• **Edit difference data**:

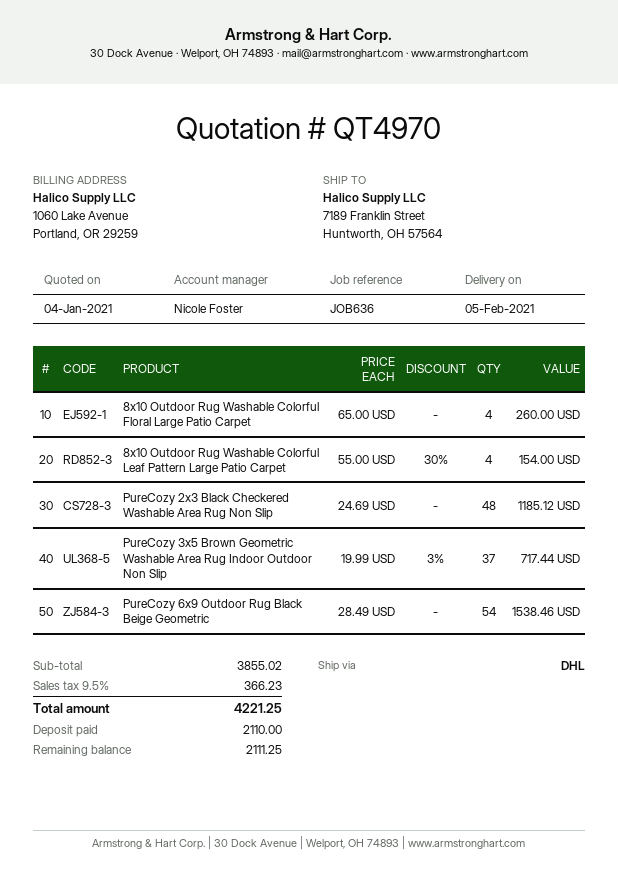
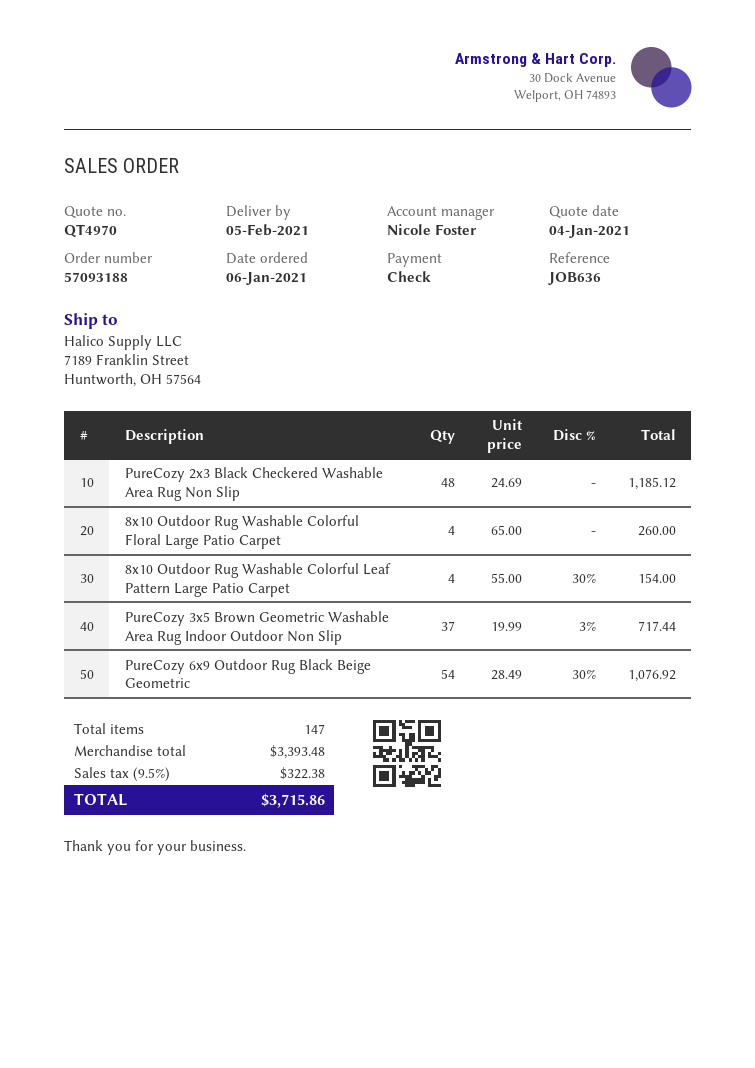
PureCozy 6x9 Outdoor Rug Black Beige Geometric: 54 x 28.49 = 1538.46 -> 54 x 28.49 - 30% = 1076.92
subtotal: 3855.02 -> 3393.48
tax: 9.5% = 366.23 -> 9.5% = 322.38
total: 4221.25 -> 3715.86

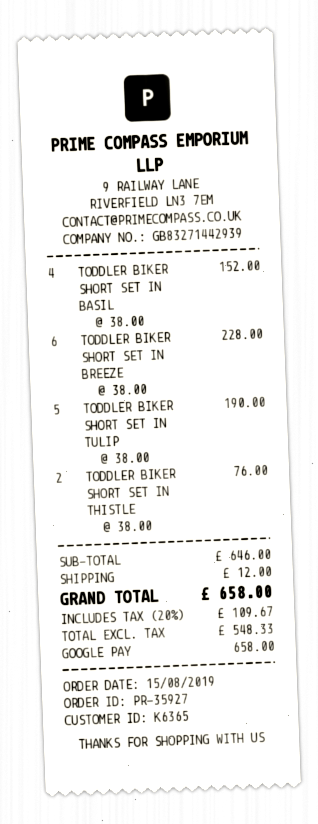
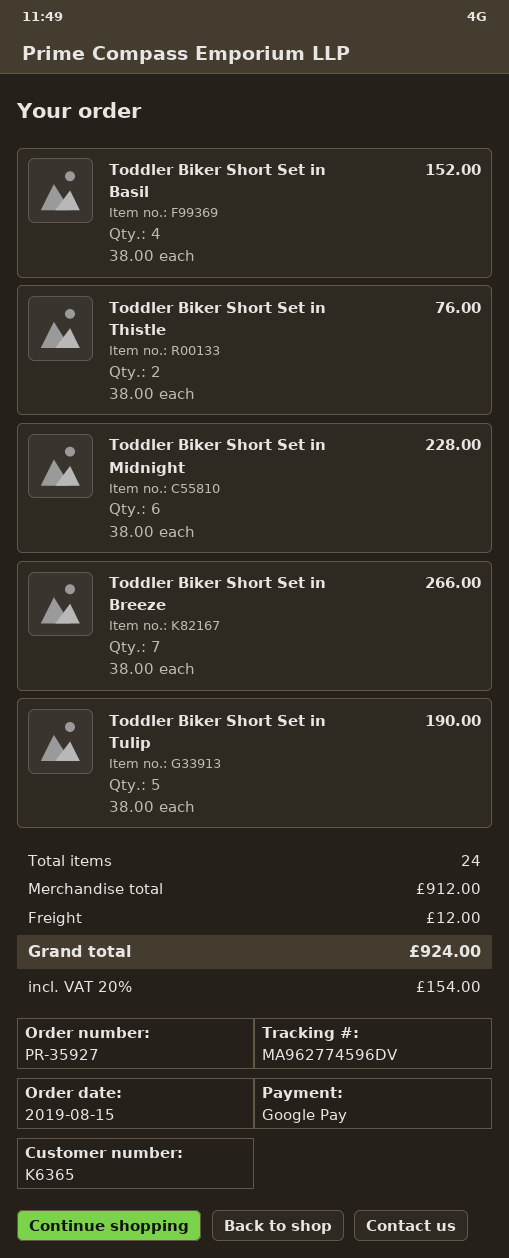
TODDLER BIKER SHORT SET IN BREEZE: 6 x 38.00 = 228.00 -> 7 x 38.00 = 266.00
Toddler Biker Short Set in Midnight: none -> 6 x 38.00 = 228.00
subtotal: 646.00 -> 912.00
tax: 20% = 109.67 -> 20% = 154.00
total: 658.00 -> 924.00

• **WHAT IS REQUIRED**: Leaving out the pictures, print exactly and only the lines from the one containing "total: 4221.25 -> 3715.86" through the last line of the records.

• **RESPONSE AREA**:
total: 4221.25 -> 3715.86

TODDLER BIKER SHORT SET IN BREEZE: 6 x 38.00 = 228.00 -> 7 x 38.00 = 266.00
Toddler Biker Short Set in Midnight: none -> 6 x 38.00 = 228.00
subtotal: 646.00 -> 912.00
tax: 20% = 109.67 -> 20% = 154.00
total: 658.00 -> 924.00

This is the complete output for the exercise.